According to forecasts published in IDC's new 2003 Worldwide Black Book, total worldwide IT spending in 2003 will be $852 billion, which represents growth of 2.3 percent from last year. The new forecasts are lower than the previous forecast of 3.7 percent growth, largely due to continued economic and geopolitical uncertainties.
IDC expects growth this year will be 1.5 percent in the United States and 2 percent in Europe, while Japan will see a 1.4 percent decline.
Economic and geopolitical uncertainties have had a significant, negative impact on IT spending since the fourth quarter of 2002, the researchers found. With worldwide GDP growth in steady decline and U.S. corporate profits facing the most severe downturn since the Great Depression, the gradual recovery that was slowly emerging from the accounting scandals and terrorism of the previous 18 months has stalled.
"The outlook for the next six months continues to be extremely volatile and a double-dip IT recession can't be ruled out in a worst-case scenario," said Stephen Minton, director of IDC's worldwide IT markets group.
Minton added, however, that the fundamental drivers remain solid. "Once the fog of war has cleared," he explained, "there will be a gradual recovery in corporate profits and business confidence, and this will translate into increased IT spending. We expect to see improved market conditions in every region in 2004. And by 2006, the global IT market will generate $1 trillion in revenues."
According to IDC, worldwide spending on hardware will see a 0.5 percent decline in 2003, while positive growth returns to software (4.5 percent) and services (3.7 percent). IT spending will recover in 2004 to 4-6 percent growth. This is heavily dependent, however, on economic and political stability by the end of 2003, IDC warns.
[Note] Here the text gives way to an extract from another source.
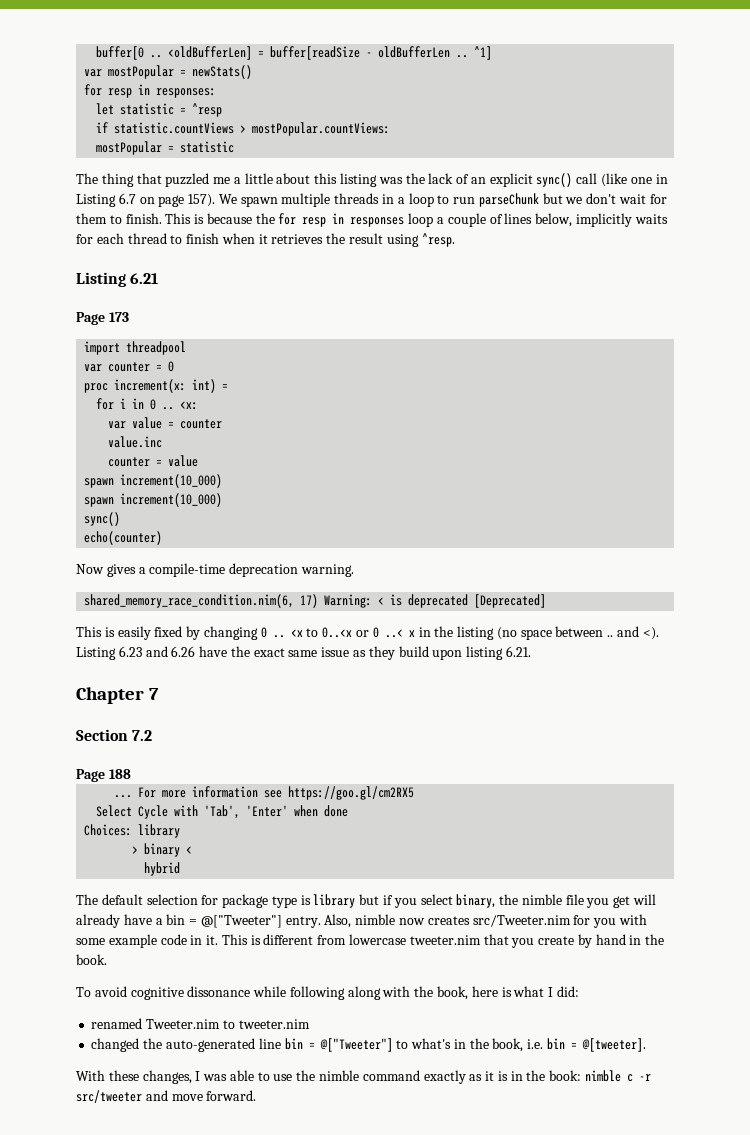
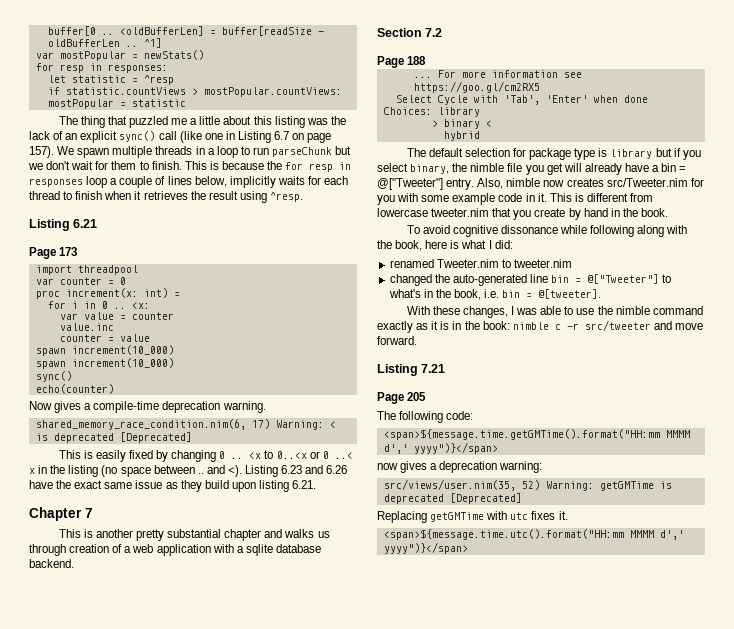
(160, 694) none -> [58,529,330,541] [29,544,321,556] [29,559,74,568] // This is another pretty substantial chapter and walks us through creation of a web application with a sqlite database backend.
(257, 1095) none -> [377,364,446,376] [377,392,427,404] [377,411,474,423] [383,429,690,440] [383,442,498,454] [377,461,543,473] [383,479,672,491] [383,493,522,504] [377,511,568,523] [383,529,684,540] [383,542,468,554] // Listing 7.21 // Page 205 // The following code: // <span>${message.time.getGMTime().format("HH:mm MMMM d',' yyyy")}</span> // now gives a deprecation warning: // src/views/user.nim(35, 52) Warning: getGMTime is deprecated [Deprecated] // Replacing getGMTime with utc fixes it. // <span>${message.time.utc().format("HH:mm MMMM d',' yyyy")}</span>

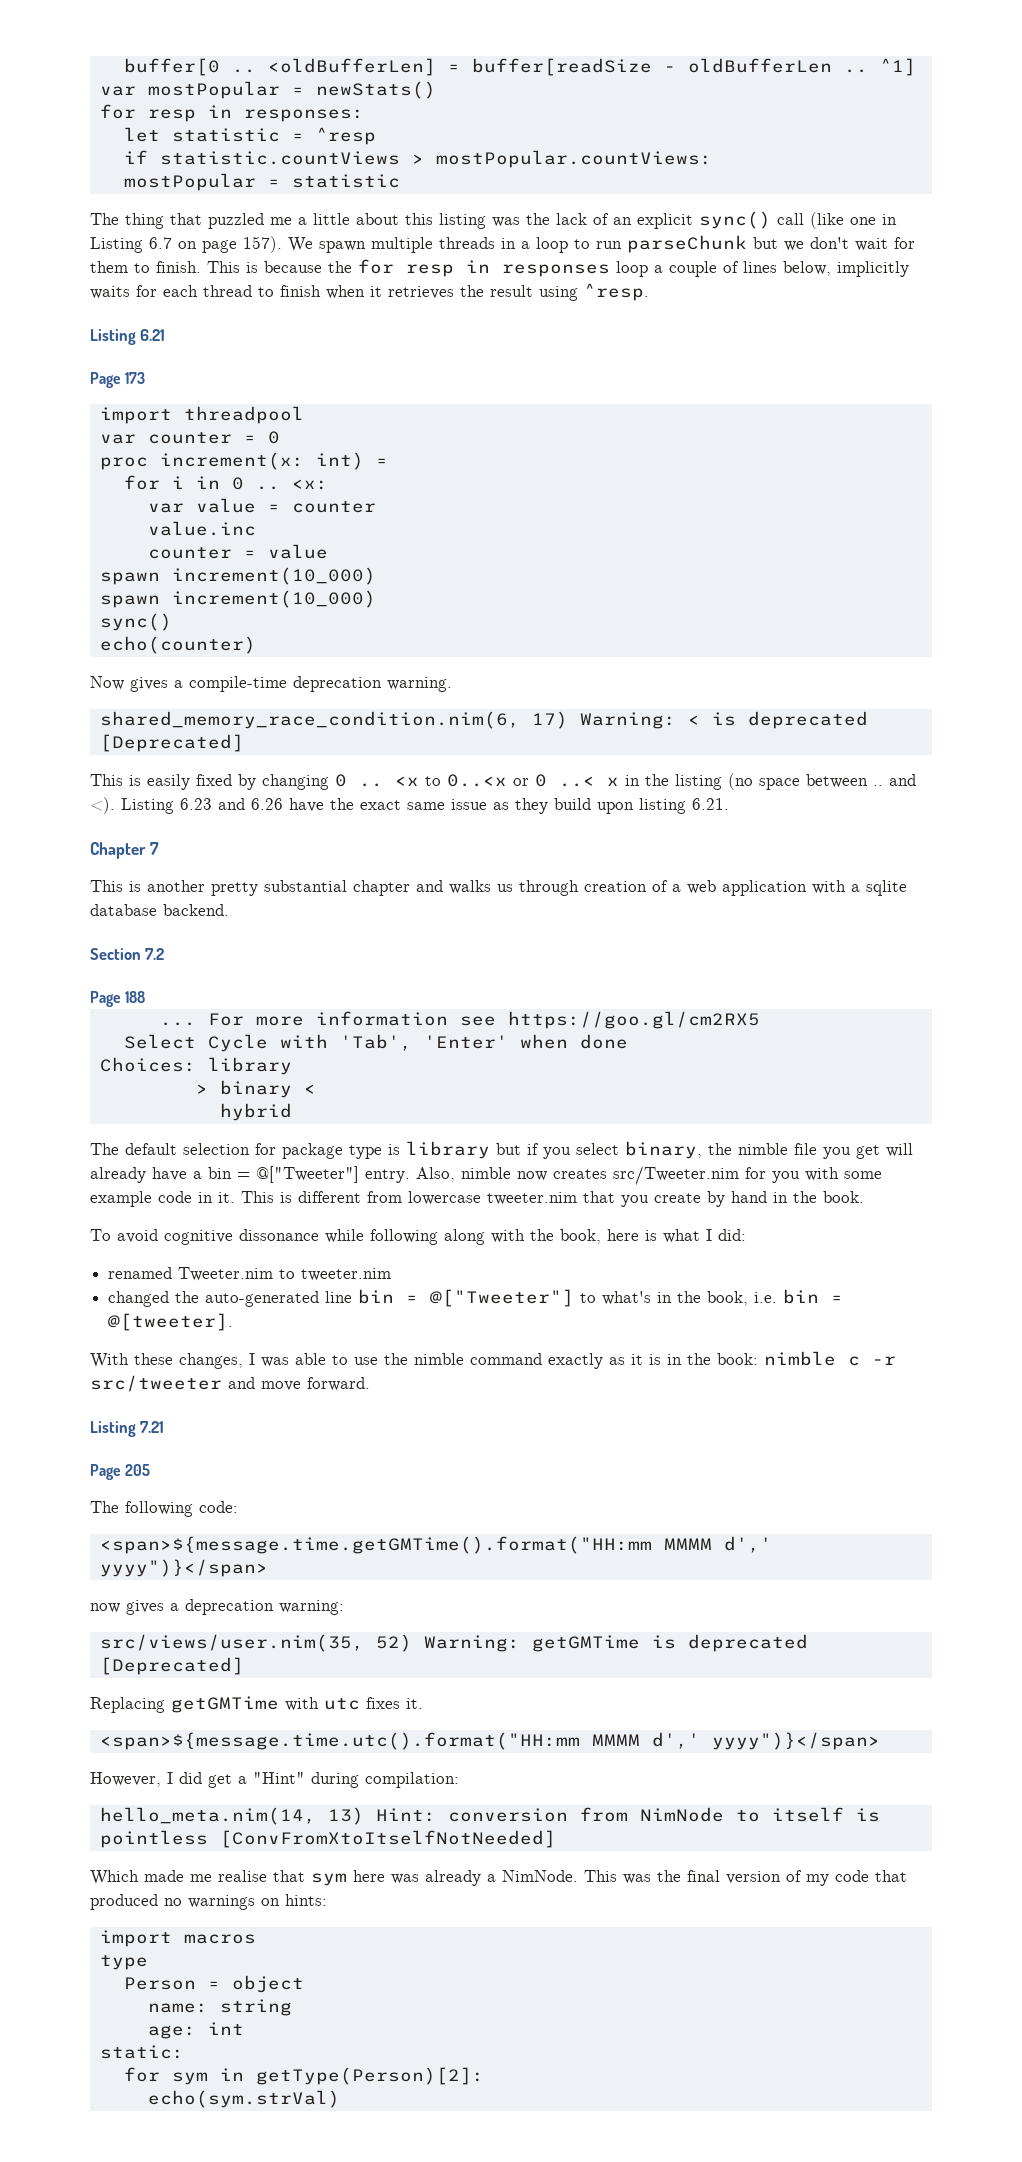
(468, 548) none -> [90,1772,459,1788] [99,1807,880,1825] [99,1830,556,1848] [90,1870,907,1886] [90,1894,327,1910] [99,1930,256,1947] [99,1955,148,1970] [123,1975,304,1993] [147,1999,292,2016] [147,2022,244,2039] [99,2045,184,2059] [123,2067,484,2085] [147,2090,340,2108] // However, I did get a "Hint" during compilation: // hello_meta.nim(14, 13) Hint: conversion from NimNode to itself is pointless [ConvFromXtoItselfNotNeeded] // Which made me realise that sym here was already a NimNode. This was the final version of my code that produced no warnings on hints: // import macros // type // Person = object // name: string // age: int // static: // for sym in getType(Person)[2]: // echo(sym.strVal)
The primary drivers behind the recovery include:
- Mobility-based solutions, including the proliferation of converged handheld devices.
- Packaged software markets which offer optimization, simplification and integration across the enterprise.
- Outsourcing will continue to be a key growth segment despite recent cost-cutting measures which disrupted revenues during 2002.
- The hardware market, while battered by fierce price competition and continued capital expenditure declines from telecom operators, has already seen tentative signs of recovery in unit shipments.
"Over the next three to five years, we expect the industry will adjust to growth rates of 6 to 7 percent," Minton said. "We will not return to the double-digit growth rates [that] preceded the downturn. Those days have gone, at least until the next paradigm shift or speculative bubble. But we will recover to an industry [that] modestly outpaces growth in the rest of the economy."
IDC's 2003 Worldwide Black Book presents a view of worldwide IT spending patterns based on local market research in 55 countries around the world and an examination of hardware, software and services spending and growth opportunities from a local, regional and global perspective.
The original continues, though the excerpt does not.